Common use of Formulary Exceptions Clause in Contracts

Formulary Exceptions. Your provider may have prescribed a Prescription Drug that is not on our Formulary, or that has special coverage rules or requirements in order to be covered by this plan. If you require a Prescription Drug that is not covered in the way you or your provider would like it to be, you may request an exception. To request a Formulary Exception you or your provider must call or submit your request in writing to: Express Scripts, Inc. Attn: Prior Authorization Mail Stop B401-03 0000 Xxxxx Xxxx St. Louis, MO 63134 Phone: 0-000-000-0000 After your request for a Formulary Exception has been reviewed, you will receive written notification of our decision to approve or deny your request. For standard formulary exception requests we will issue a decision and notify the enrollee or enrollee’s agent and the enrollee’s prescriber within 72 hours of receipt of receiving the initial request.
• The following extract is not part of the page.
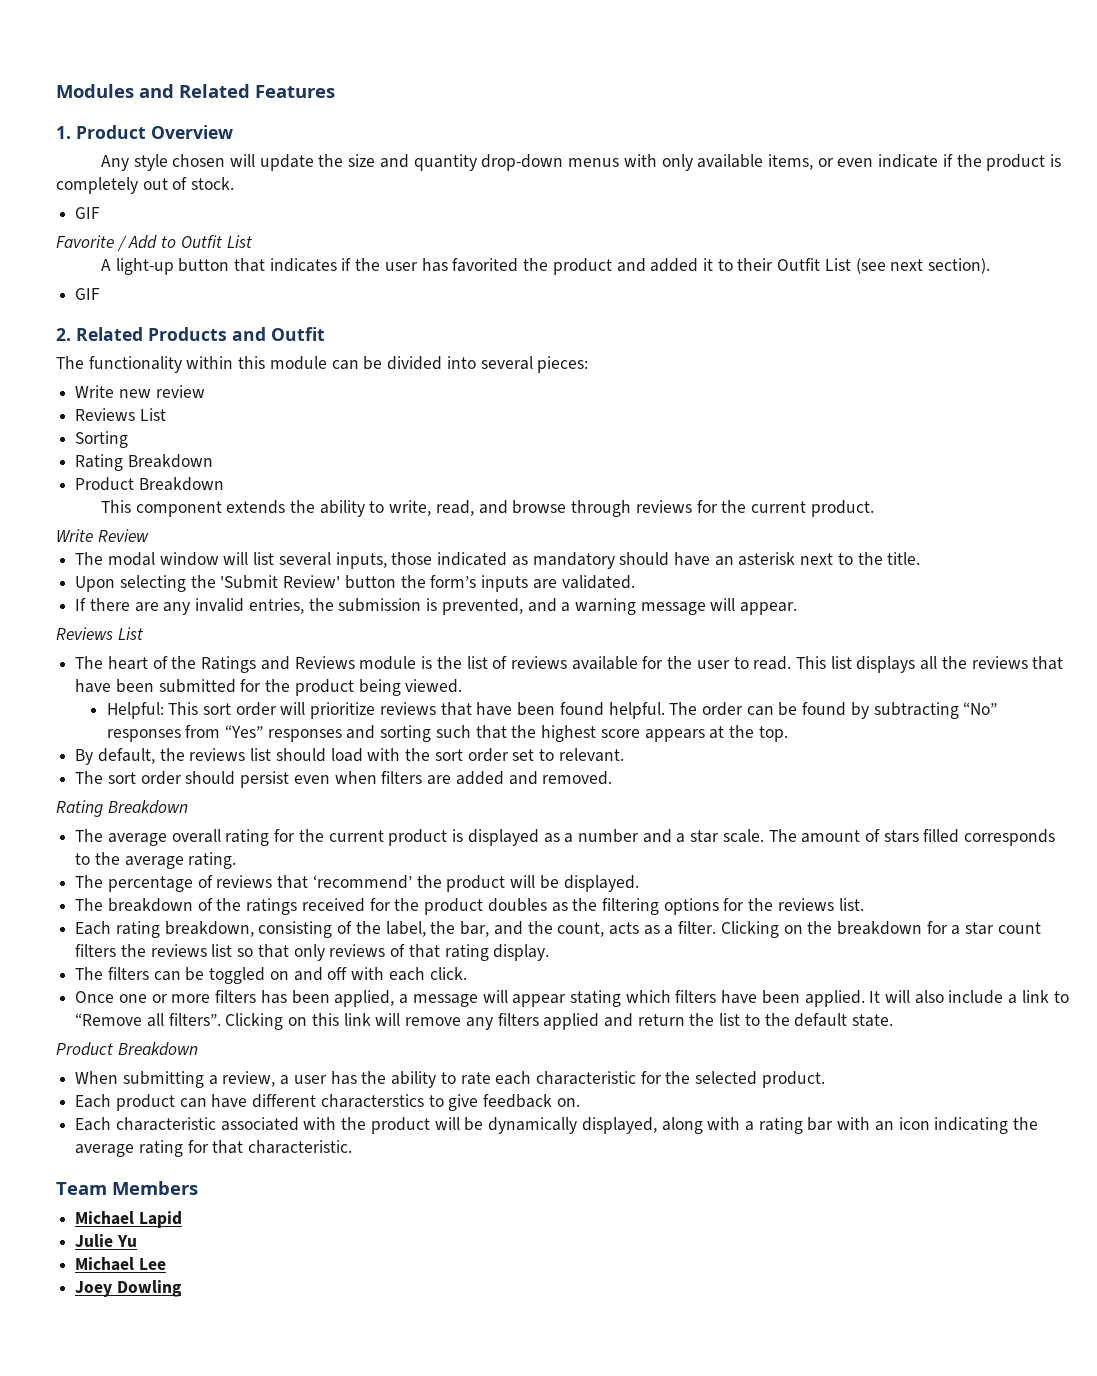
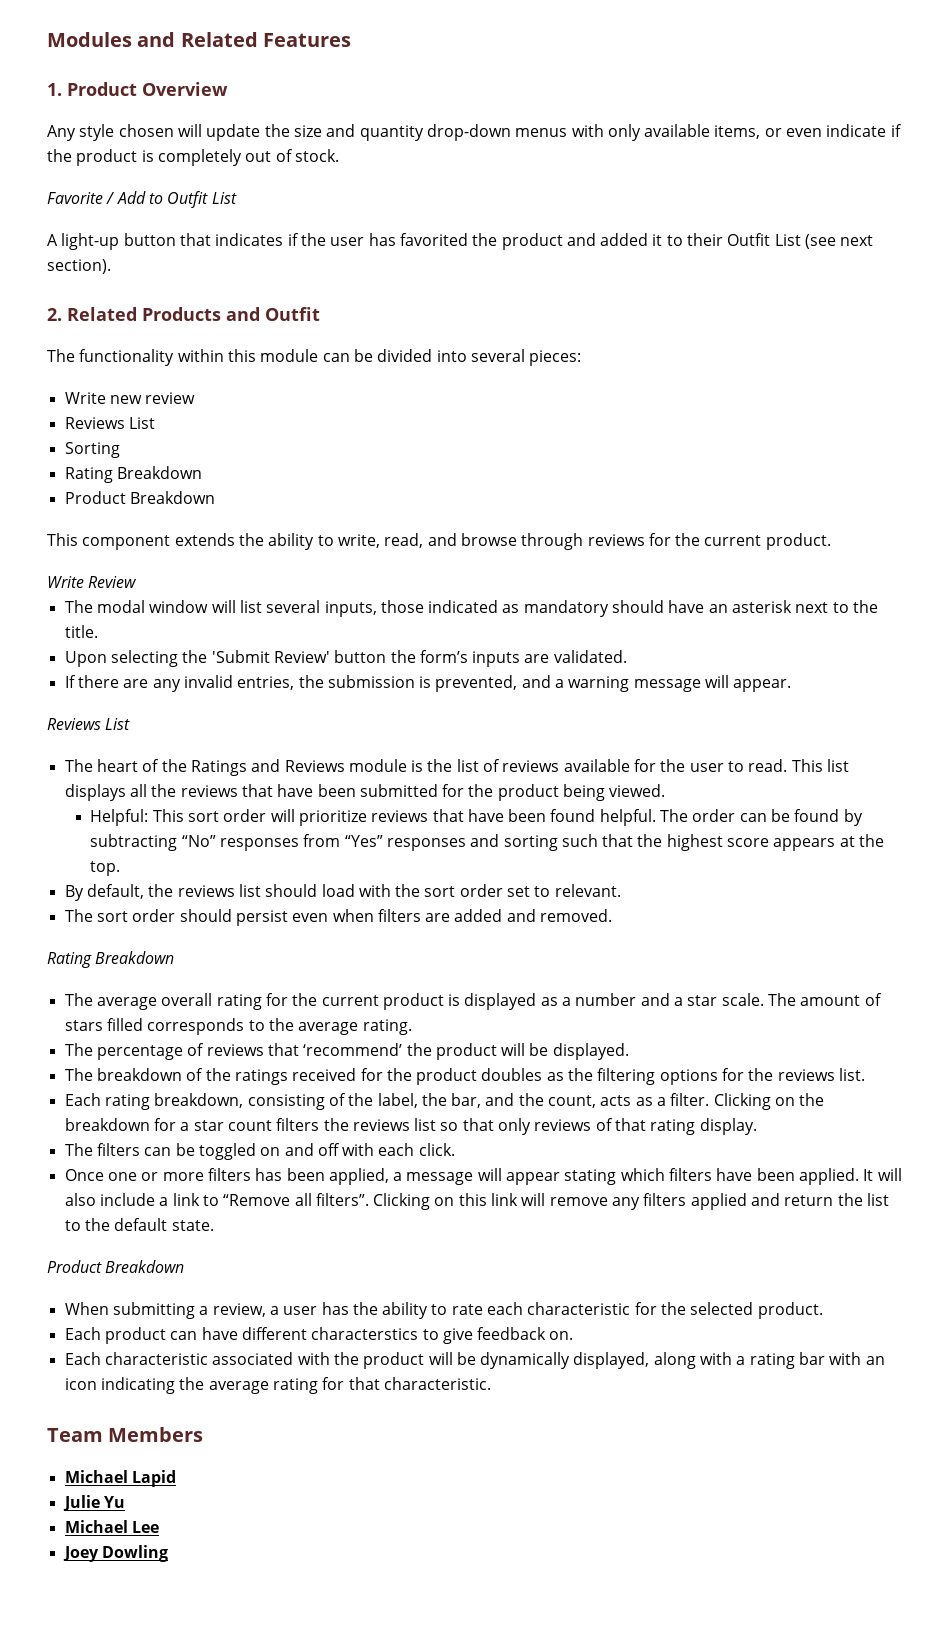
[75,207,101,219] // GIF -> (339, 155) none
[75,288,101,300] // GIF -> (111, 266) none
For expedited formulary exception requests we will issue a decision and notify the enrollee or enrollee’s agent and the enrollee’s prescriber within 24 hours of receipt of the initial request. If your request is denied, this plan will not cover the requested drug, and you will be responsible for any costs associated with the requested drug. If you do not agree with the plan’s determination, you have the right to appeal our decision, or to seek external review through an Independent Review Organization (“IRO”). See the Appeals section of this Agreement for information about seeking external review or filing an Appeal.